The windmills of Bangui by the Northwind Power Development Corp.

There have been many conflicting views on the aesthetic factor of wind turbines.  While others find them utterly ugly and a blight because “they will spoil the view in remote, rural areas”, as noted by Sami Grover of Carrboro, NC, USA and as posted in the readers’ comment box for an on-going survey at TreeHugger (one of my favorite web/blog sites), more people find them elegant and beautiful. Our very own windmills in Bangui, the first of its kind in Southeast Asia, have been the subject of countless  fascinating photos all over the web. The wind turbines were featured prominently in the WOW Philippines Regine Velasquez tourism campaign which is still being aired on tv, making  the town of Banqui a top tourist destination in Ilocos. I, for one, couldn’t resist the urge to participate in the TreeHugger survey. While I agree that they are disastrous to biodiversity, since birds accidentally get caught by the freewheeling vanes once they’re on (though it has been reported that birds have also collided with skyscraper buildings, towers, and aircrafts — more disastrous because they involve the loss of human lives), I also appreciate their beauty — defininitely, better than smog and soot from too much technological advancement. A green business, it helps mitigate the worsening  environment situation by lessening the accumulation of greenhouse gases.

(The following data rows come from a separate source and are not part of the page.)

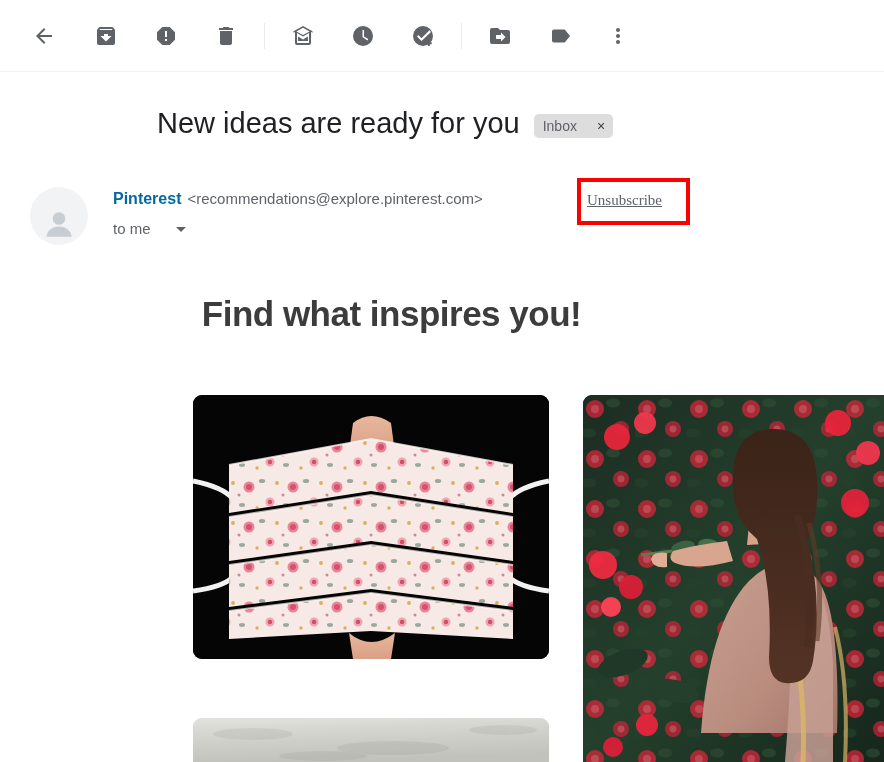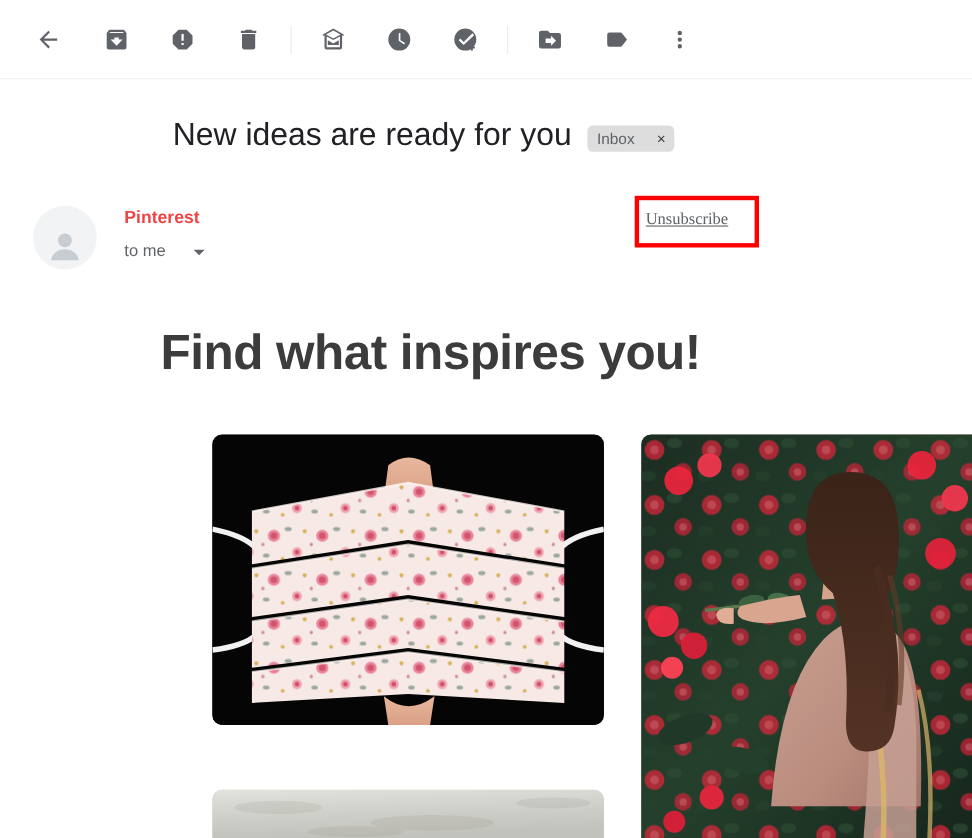"Pinterest" .sender-name { color: #ef4444 -> #0369a1 }
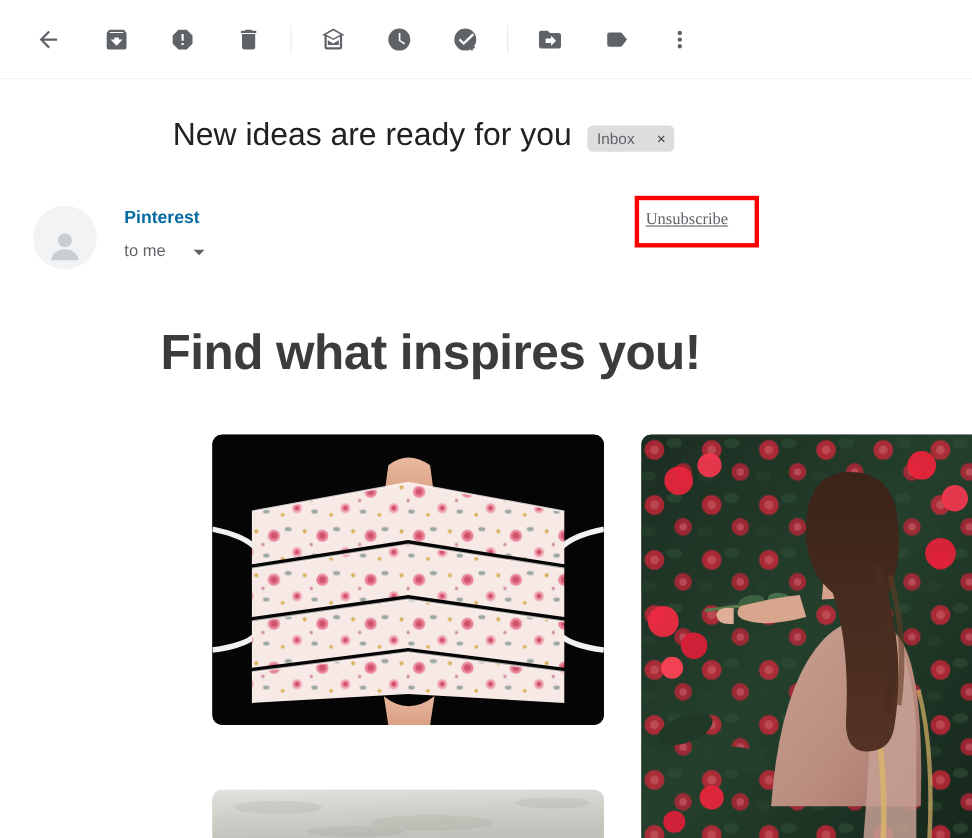"<recommendations@explore.pinterest.com>" span.sender-email { html: none -> <span>&lt;recommendations@explore.pinterest.com&gt;</span> }
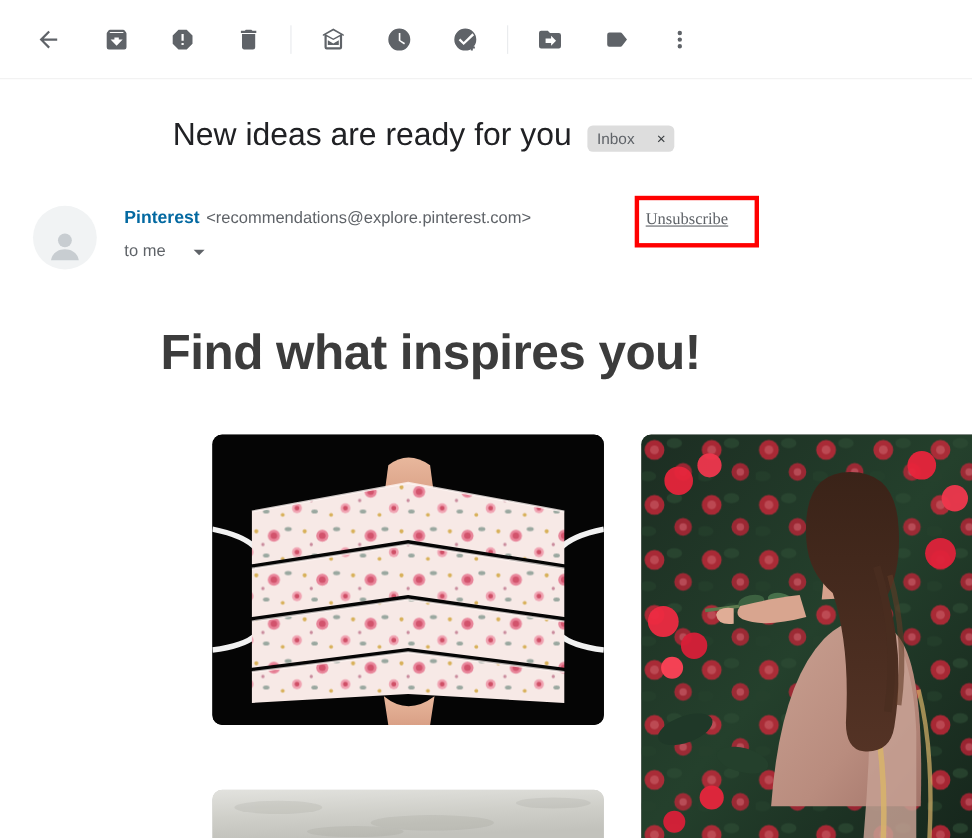"Find what inspires you!" .headline { font-size: 45px -> 35px }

On a different note, the Philippine Renewable Energy (RE) Act of 2008, which aspires to accelerate the development and use of the country’s abundant renewable energy resources, was passed on December 16, 2008. Department of Energy Secretary Angelo Reyes reported, “The government is looking to double its renewable energy-sourced power capacity from 4,500 megawatts (MW) to 9,000 MW in 10 years.” The RE Act ensures that companies investing in wind, solar and geothermal projects are granted fiscal and non-fiscal incentives, one of which is a 7-year income tax holiday. Yehey!! I’m thinking wishfully (with crossed fingers) that the Ilocos Norte consumers will be able to enjoy what we’ve long been expecting to be a bonus from these windmills situated right in our own domain. The Ilocos Norte Electric Cooperative (INEC) has also acquired the Agua Grande Mini-Hydro Plant in Brgy. Balaoi, Pagudpud, and announced in 2005 that it is planning to put up another one in Brgy. Pansian. We hope that the enactment of the RE Act, which benefits this kind of projects that  help cut down on fossil fuels, will also help augment the meager income of the majority of the consumers, especially that the economy is in the doldrums.